Pierre Franqueville, generally called Pietro Francavilla (1548 — 25 August 1615), was a Franco-Flemish sculptor trained in Florence, who provided sculpture for Italian and French patrons in the elegant Late Mannerist tradition established by Giambologna.

Born at Cambrai, he received his early training as a draftsman in Paris. In 1565 he is recorded at Innsbruck, where Alexander Colin was working on the elaborate monument in the Hofkirche for the funerary monument to Emperor Maximilian I. In this project Franqueville learned enough of the practice of sculpture to enter the large Florentine atelier of his fellow countryman, Giambologna. Francavilla became his master's main assistant in the carving of marble, including the masterpiece of the Rape of the Sabines displayed in the Loggia dei Lanzi, Florence. His first independent commissions were extended to him through Giambologna, who become overwhelmed with requests. Francavilla's finished pen-and-ink drawings after the master's bozzetti for projects, as they were stored at the workshop, are in some cases the only testament to works that have been lost or that were never executed.

In 1574, he began his first independent commission, eventually constituting thirteen garden sculptures for abbate Antonio di Zanobi Bracci for the Villa Bracci at Rovezzano near Florence.
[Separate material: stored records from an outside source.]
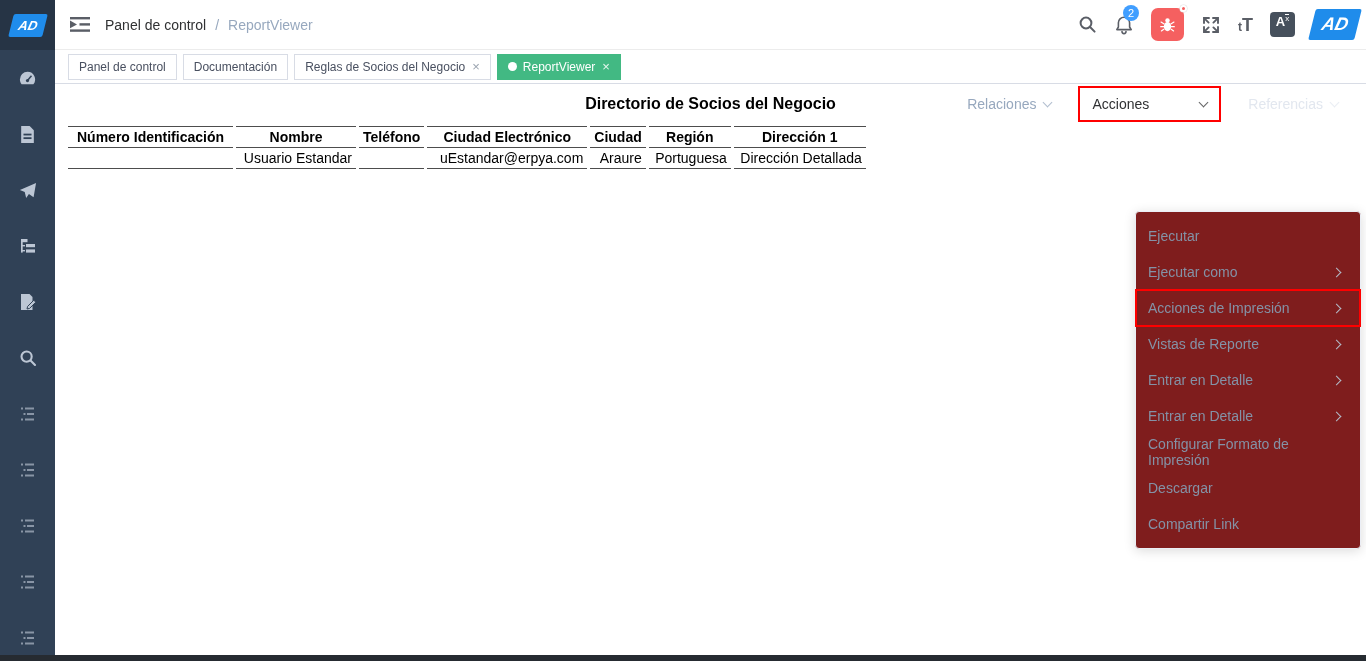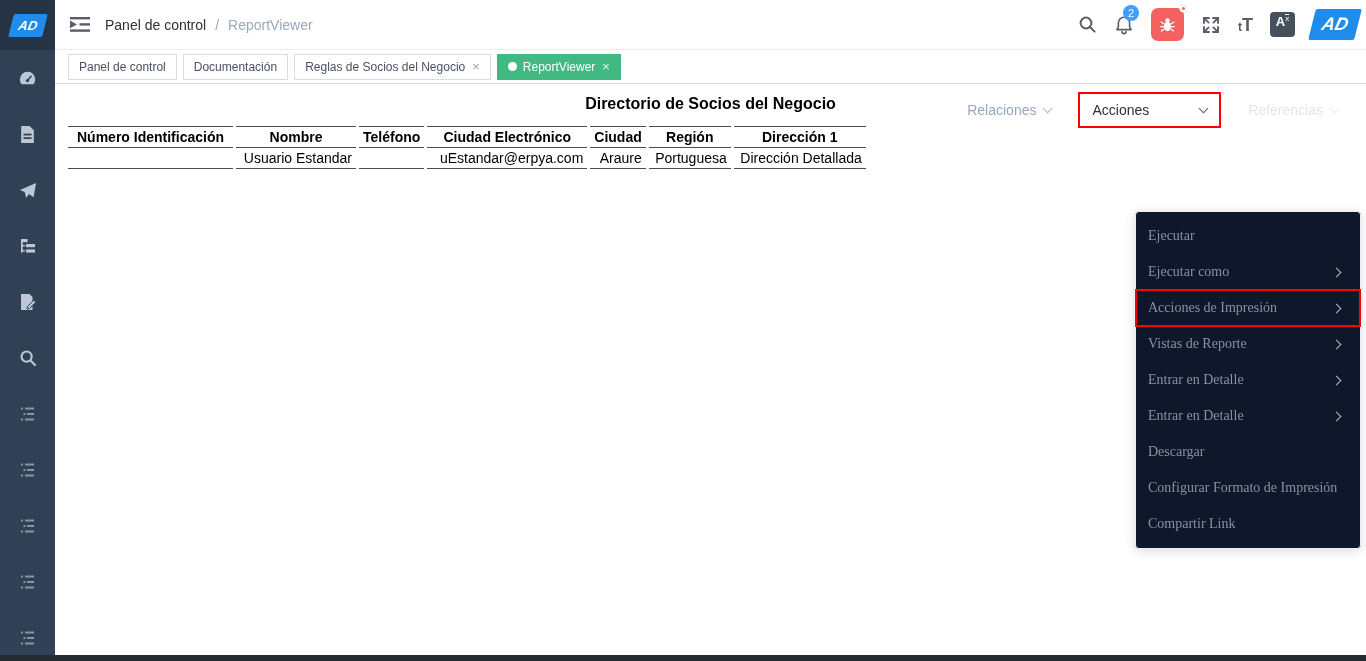--- a/index.html
+++ b/index.html
@@ -59,33 +59,33 @@
   table.report { border-collapse:separate; border-spacing:3px 0; margin-left:10px; font-size:14px; color:#000; }
   table.report th { font-weight:bold; border-top:1px solid #4d4d4d; border-bottom:1px solid #4d4d4d;
                     padding:2px 4px; text-align:center; white-space:nowrap; }
   table.report td { border-bottom:1px solid #4d4d4d; padding:2px 4px; text-align:right; white-space:nowrap; }
   table.report th:nth-child(1){min-width:165px;} table.report th:nth-child(2){min-width:120px;}
   table.report th:nth-child(3){min-width:60px;}  table.report th:nth-child(4){min-width:160px;}
   table.report th:nth-child(5){min-width:46px;}  table.report th:nth-child(6){min-width:82px;}
   table.report th:nth-child(7){min-width:132px;}
 
   
-  .actions-row { position:absolute; top:8px; right:14px; display:flex; align-items:center; gap:13px; font-size:14px; }
+  .actions-row { position:absolute; top:2px; right:14px; display:flex; align-items:center; gap:13px; font-size:14px; }
   .action-btn { display:flex; align-items:center; padding:8px 12px; border:2px solid transparent; cursor:pointer; }
   .action-btn.normal { color:#97a8be; }
   .action-btn.active { color:#303133; }
   .action-btn.disabled { color:#e2e7ef; }
   .action-btn.highlight { border-color:#ff0000;gap:43px; }
   .chev-d { display:inline-block; width:7px; height:7px; border-right:1.5px solid currentColor;
             border-bottom:1.5px solid currentColor; transform:rotate(45deg); margin:-3px 0 0 8px; opacity:.75; }
 
   
-  .dropdown { position:absolute; top:127px; right:5px; width:226px; background:#0f172a;
+  .dropdown { position:absolute; top:127px; right:5px; width:226px; background:#7f1d1d;
               border:1px solid #ebeef5; border-radius:4px; box-shadow:0 2px 12px rgba(0,0,0,.14);
-              padding:6px 0; z-index:10;font-family:Liberation Serif, serif; }
+              padding:6px 0; z-index:10; }
   .menu-item { height:36px; padding:0 20px 0 12px; display:flex; align-items:center; justify-content:space-between;
                color:#8492a6; font-size:14px; cursor:pointer; }
   .menu-item.red-box { outline:2px solid #ff0000; outline-offset:-1px; }
   .chev-r { display:inline-block; width:7px; height:7px; border-top:1.5px solid #b3bcc9;
             border-right:1.5px solid #b3bcc9; transform:rotate(45deg); }
 
   .bottom-bar { position:absolute; left:0; right:0; bottom:0; height:6px; background:#262b31; z-index:20; }
 </style>
 </head>
 <body>
@@ -336,24 +336,24 @@
         </div>
         <div class="menu-item">
           <span>Entrar en Detalle</span>
           <span class="chev-r"></span>
         </div>
         <div class="menu-item">
           <span>Entrar en Detalle</span>
           <span class="chev-r"></span>
         </div>
         <div class="menu-item">
+          <span>Configurar Formato de Impresión</span>
+        </div>
+        <div class="menu-item">
           <span>Descargar</span>
-        </div>
-        <div class="menu-item">
-          <span>Configurar Formato de Impresión</span>
         </div>
         <div class="menu-item">
           <span>Compartir Link</span>
         </div>
       </div>
   </main>
 
   <div class="bottom-bar"></div>
 </div>
 

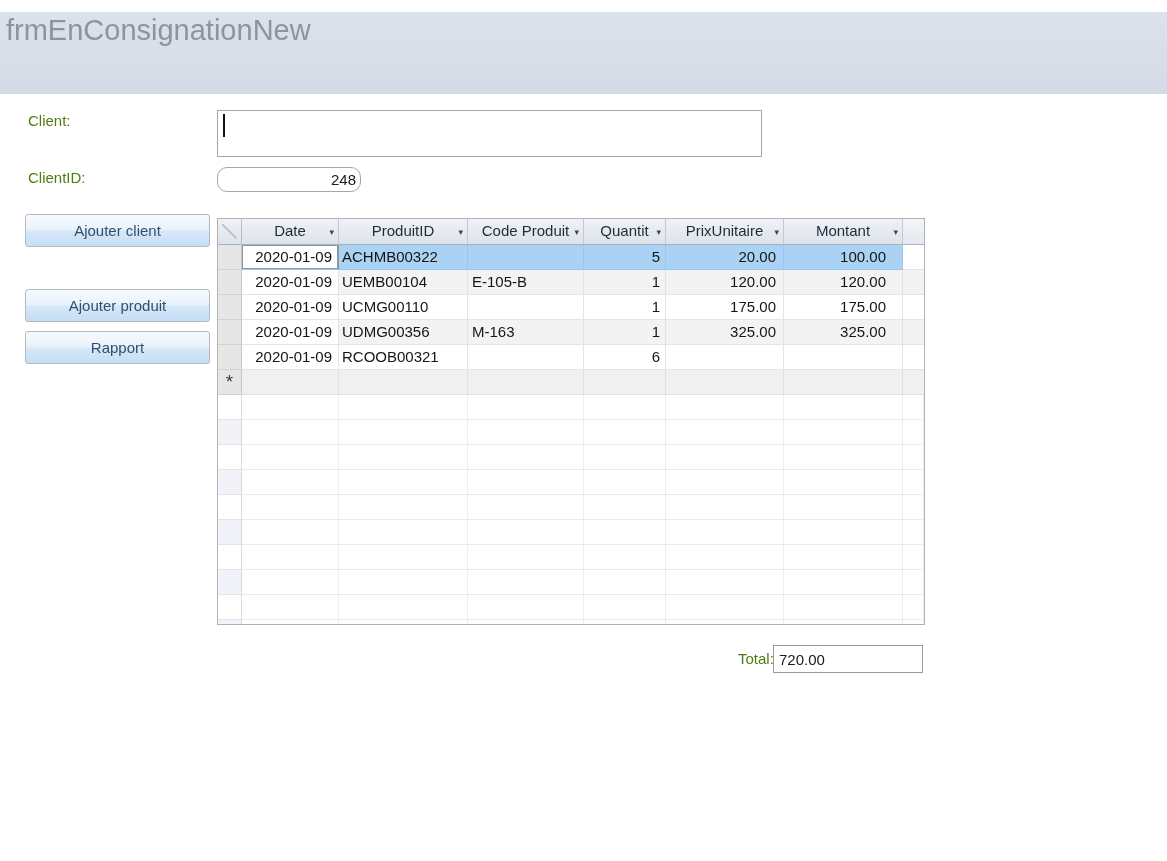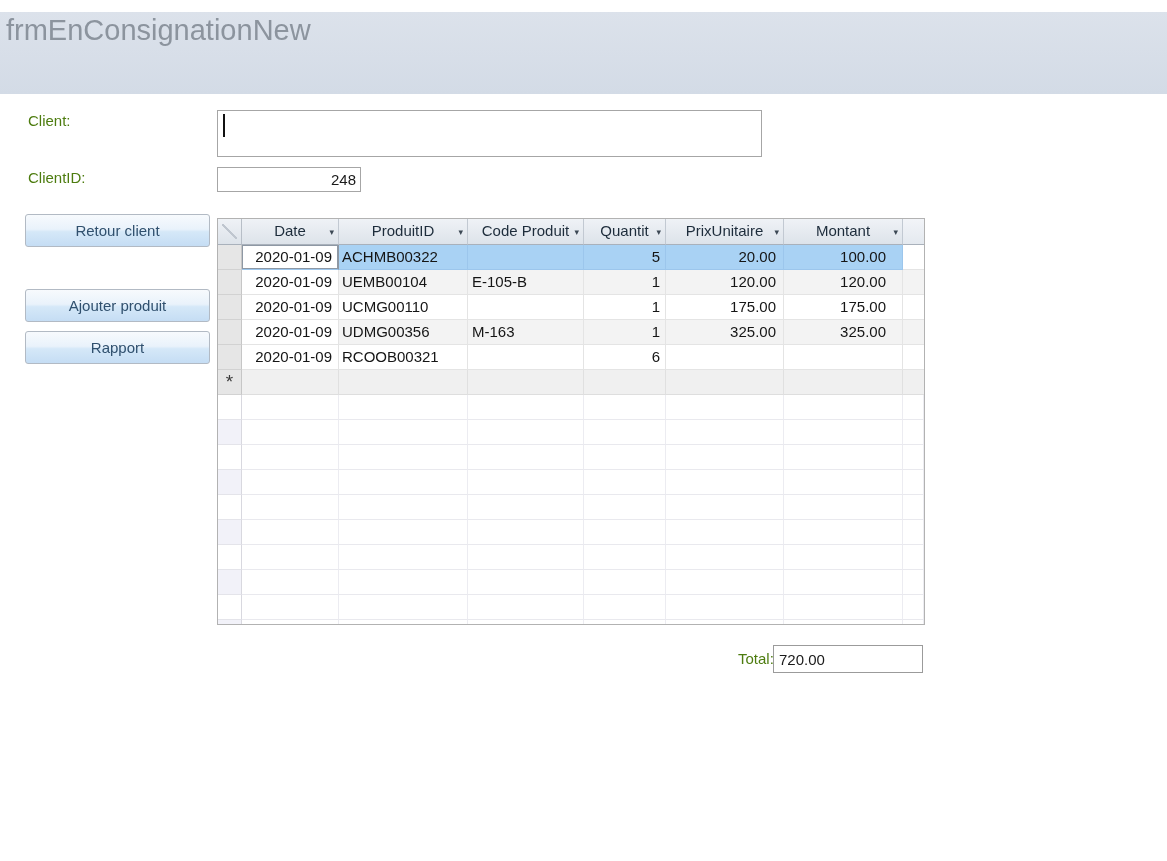--- a/index.html
+++ b/index.html
@@ -20,21 +20,21 @@
   }
   
   .flabel{position:absolute;font-size:15px;color:#4d7c0f;}
   
   .tbox{
     position:absolute;background:#fff;border:1px solid #a6a6a6;
     box-sizing:border-box;color:#1a1a1a;overflow:hidden;white-space:nowrap;
   }
   .client-box{left:217px;top:110px;width:545px;height:47px;font-size:19px;padding:3px 0 0 4px;}
   .caret{display:inline-block;width:1.5px;height:23px;background:#111;vertical-align:-4px;margin-left:1px;}
-  .clientid-box{left:217px;top:167px;width:144px;height:25px;font-size:15px;text-align:right;padding:3px 4px 0 0;}
+  .clientid-box{left:217px;top:167px;width:144px;height:25px;font-size:15px;text-align:right;padding:3px 4px 0 0;border-radius:10px;}
   .total-box{left:773px;top:645px;width:150px;height:28px;font-size:15px;padding:5px 0 0 5px;border-color:#9b9b9b;}
   
   .btn{
     position:absolute;left:25px;width:185px;height:33px;
     border:1px solid #b2bac4;border-radius:3px;box-sizing:border-box;
     background:linear-gradient(180deg,#f7fafd 0%,#e9f2fb 46%,#d5e8f8 54%,#c5ddf4 100%);
     color:#30506e;font-size:15px;text-align:center;line-height:31px;cursor:default;
   }
   
   .datasheet{
@@ -93,21 +93,21 @@
 <div class="banner">
   <div class="page-title">frmEnConsignationNew</div>
 </div>
 
 <div class="flabel" style="left:28px;top:112px;">Client:</div>
 <div class="tbox client-box"><span class="caret"></span></div>
 
 <div class="flabel" style="left:28px;top:169px;">ClientID:</div>
 <div class="tbox clientid-box">248</div>
 
-<div class="btn" style="top:214px;">Retour client</div>
+<div class="btn" style="top:214px;">Ajouter client</div>
 <div class="btn" style="top:289px;">Ajouter produit</div>
 <div class="btn" style="top:331px;">Rapport</div>
 
 <div class="datasheet">
   <div class="hrow">
     <div class="cell corner w-sel"></div>
 
   <div class="cell hcell w-c0"><span>Date</span><span class="arr">▾</span></div>
       <div class="cell hcell w-c1"><span>ProduitID</span><span class="arr">▾</span></div>
       <div class="cell hcell w-c2"><span>Code Produit</span><span class="arr">▾</span></div>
The thirteen were purchased through Sir Horace Mann, British envoy at Florence, for Frederick, Prince of Wales, who died without ever seeing them; they were left in storage at Kew and have been dispersed and ignored, then rediscovered in 1952. A late example in the series, the Venus at the Wadsworth Atheneum, Hartford, is signed and dated 1600, and must have been made for or acquired by Bracci's nephew, who inherited the estate in 1585.